Ah, Ms. Miyagi. Wax on. Wax off. Powerful Crane-style technique.


----------



## MsDebbieP (Jan 4, 2007)

I liked that show… the first one, anyway.


----------



## MyronW (Sep 25, 2007)

I agree with Doug. Silicone bad bad bad! A long time ago, I worked at the (now defunct) Samsonite plant in Denver. The plating area was having a problem with fisheyes. The root cause was the silicone mold release that the injection molding area started using when they ran out of the lecithin-based release. The silicone spray was migrating over 200 feet and landing on the freshly stamped parts, preventing the plating from sticking to the parts. It took quite a while to figure it out, and the scrap costs were pretty high. Silicone products were banned from any area of the plant after that.

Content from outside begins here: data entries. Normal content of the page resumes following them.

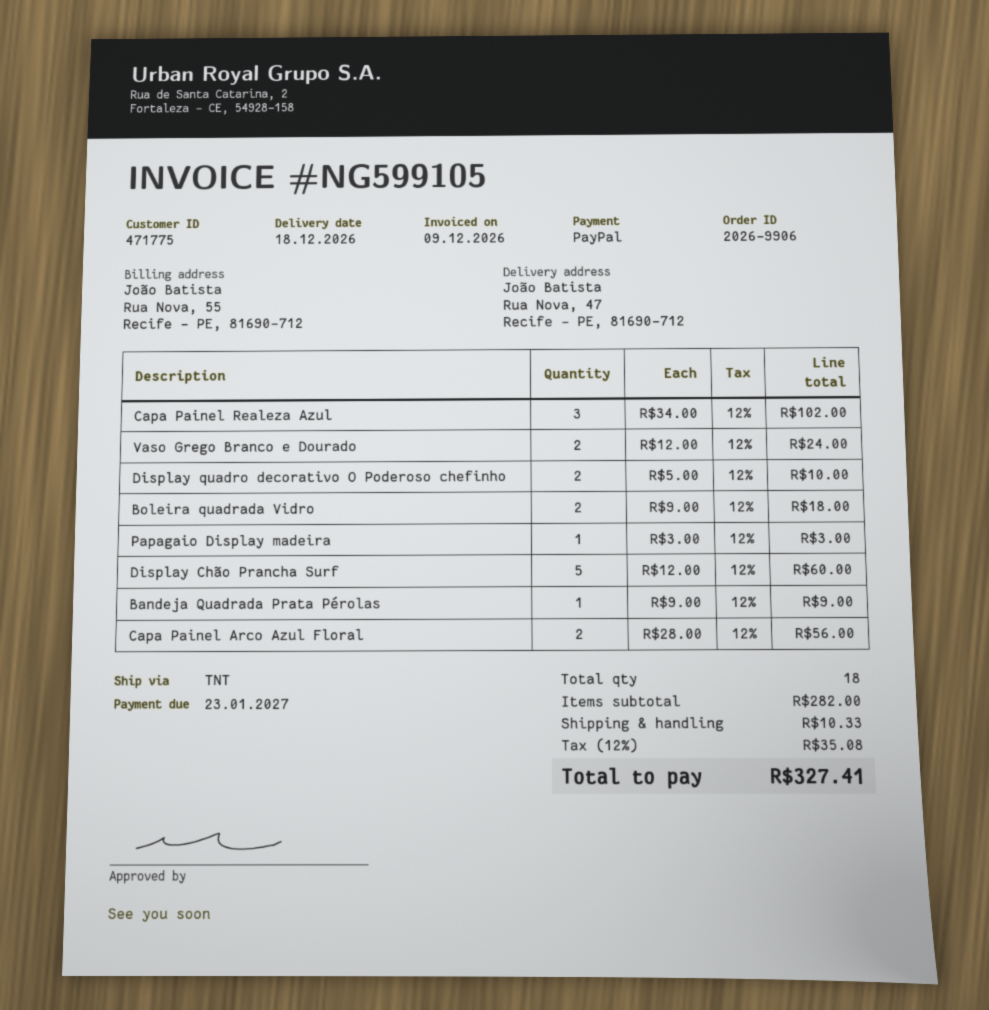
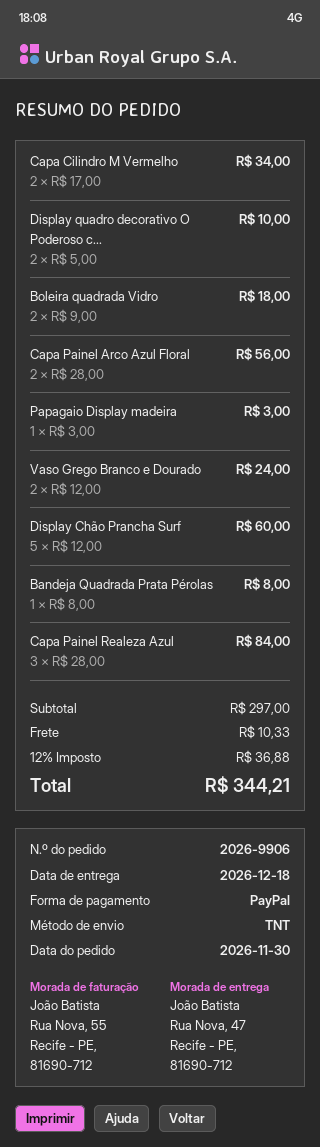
Capa Painel Realeza Azul: 3 x 34.00 = 102.00 -> 3 x 28.00 = 84.00
Bandeja Quadrada Prata Pérolas: 1 x 9.00 = 9.00 -> 1 x 8.00 = 8.00
Capa Cilindro M Vermelho: none -> 2 x 17.00 = 34.00
subtotal: 282.00 -> 297.00
tax: 12% = 35.08 -> 12% = 36.88
total: 327.41 -> 344.21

I use paste wax on my clamps.


----------



## Betsy (Sep 25, 2007)

Me again - tried the vinegar trick to get off the glue. It worked great, the glue came off wonderfully, but now my clamps are black. What did I do wrong?


----------



## Radish (Apr 11, 2007)

What kind of clamps and how long did you leave it on? I hope I haven't led you down some wretched path here, Betsy. The vinegar is acidic, and I hit on using it after reading about the configuration of de-glue goo. This may have caused a patina on the surface of the metal, but shouldn't cause any structural weakness. You might try hitting it with a little steel wool to see if this improves their appearance.


----------



## Betsy (Sep 25, 2007)

Doug - I left it on about 2 - 2.5 hours. Wrapped the clamps with paper towels soaked in vinegar and then wrapped in some plastic. I'm thinking maybe the particular metal of these clamps simply reacted to the vinegar. I'll steel wool it and wax really well. I don't think there will be any problem of transfer of the color to future projects.


----------



## Joshhulbert (Nov 26, 2013)

I've found vinegar works well, but it takes a long time. Try this

http://modernclassicscustom.com/2014/01/03/parallel-clamps-a-sticky-situation/


----------



## JAAune (Jan 22, 2012)

Heat up the vinegar first then use it on the PVA glue. That helps significantly.


----------